Reforming and financing health needs to be in line with the ideology of a population and failure to address this will impact on the progress in public health. A “bottom-up” approach with local community participation and clearer accountability has been shown to improve delivery of universal health-care and the equity of resource allocation. This however is dependent on a strong central government free from internal corruption or ‘bullying’ from international actors to instigate healthy policies that will be sustainable, empower the vulnerable groups within that society and result in better health for all.

“The Public health disasters of failed states provide ample evidence that a strengthened state is a necessary condition.” "
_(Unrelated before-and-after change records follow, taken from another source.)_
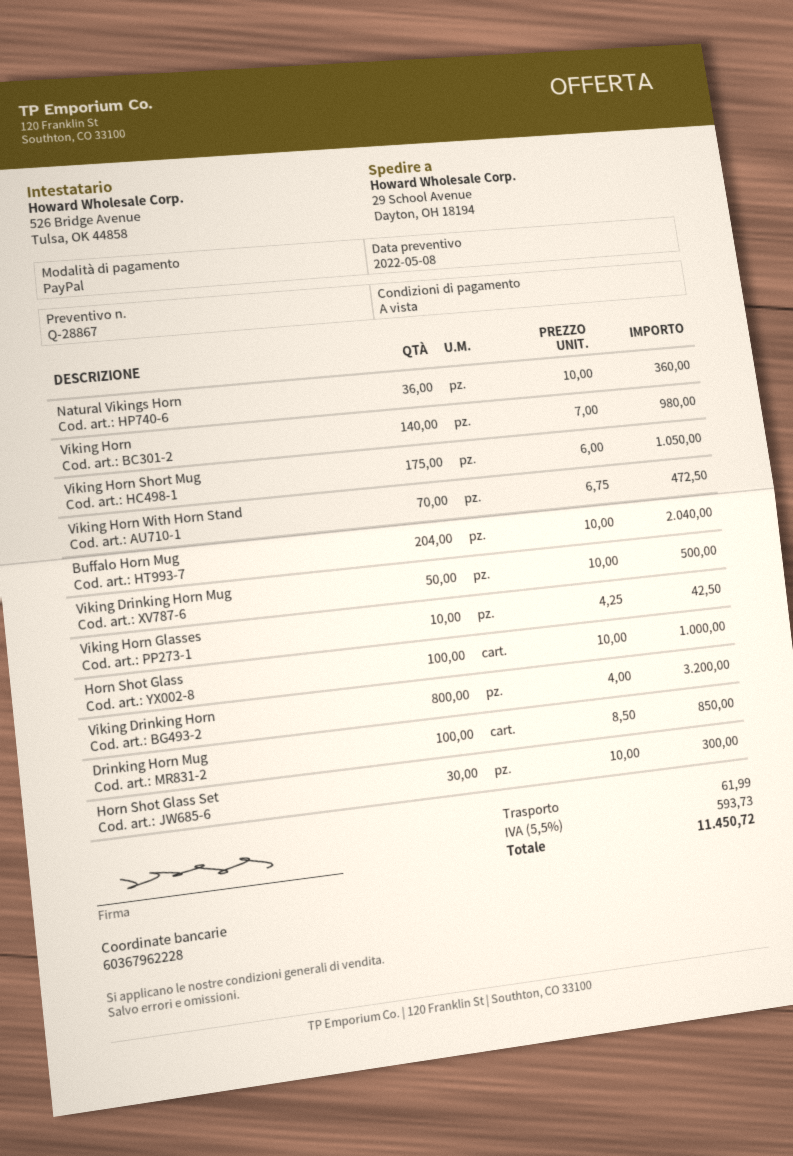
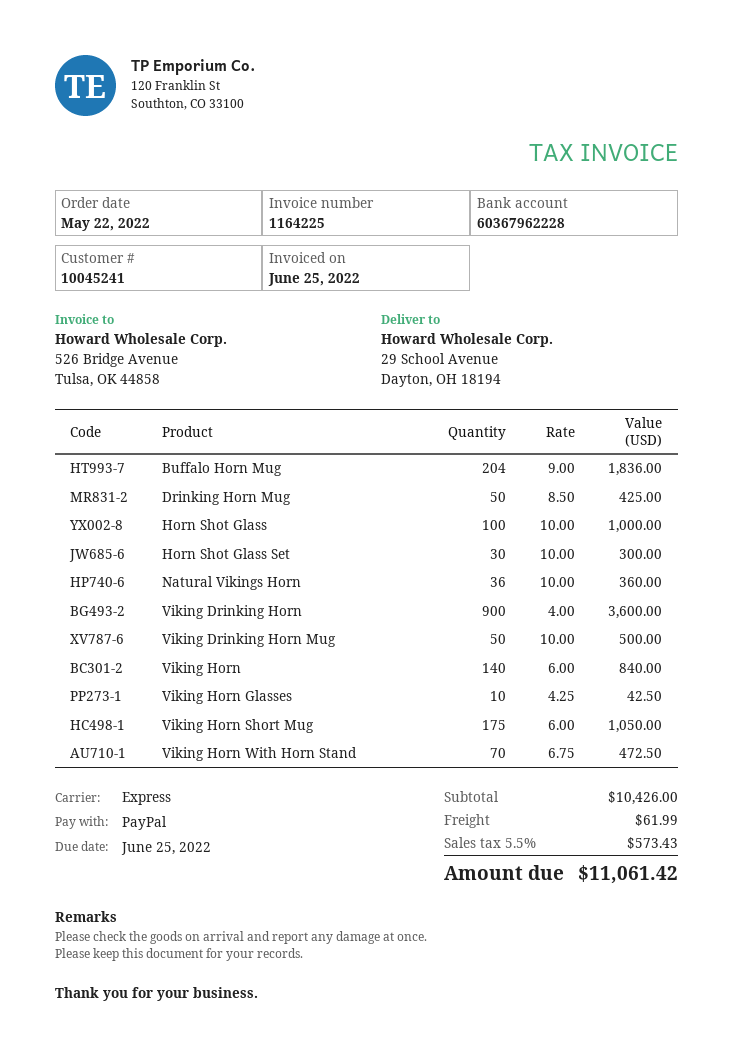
Viking Horn: 140 x 7.00 = 980.00 -> 140 x 6.00 = 840.00
Buffalo Horn Mug: 204 x 10.00 = 2040.00 -> 204 x 9.00 = 1836.00
Viking Drinking Horn: 800 x 4.00 = 3200.00 -> 900 x 4.00 = 3600.00
Drinking Horn Mug: 100 x 8.50 = 850.00 -> 50 x 8.50 = 425.00
tax: 5.5% = 593.73 -> 5.5% = 573.43
total: 11450.72 -> 11061.42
I’m not even sure I really understood the extent that corruption impacts on health or the complexities of NGOs and international health politics when I wrote this, but I had read a lot about it. Now I’m living it and could do with some practical solutions, I'm not sure there are any definitive answers.

But for the time being I'm going to corner the winking surgeon to see if he'd like to go on a primary trauma care course in Siem Reap to become an instructor, safe in the knowledge that I may not have a CT or MRI scanner but I do have a strong belief in capacity building even if it is costly & time consuming & I won't get to see any of the long term gains.
On the subject of definitive answers, I think we can conclude to the question "what is the appropriate foot wear when visiting Angkor Wat?" the definitive answer is "NOT flip flops". If only development work was as straight forward!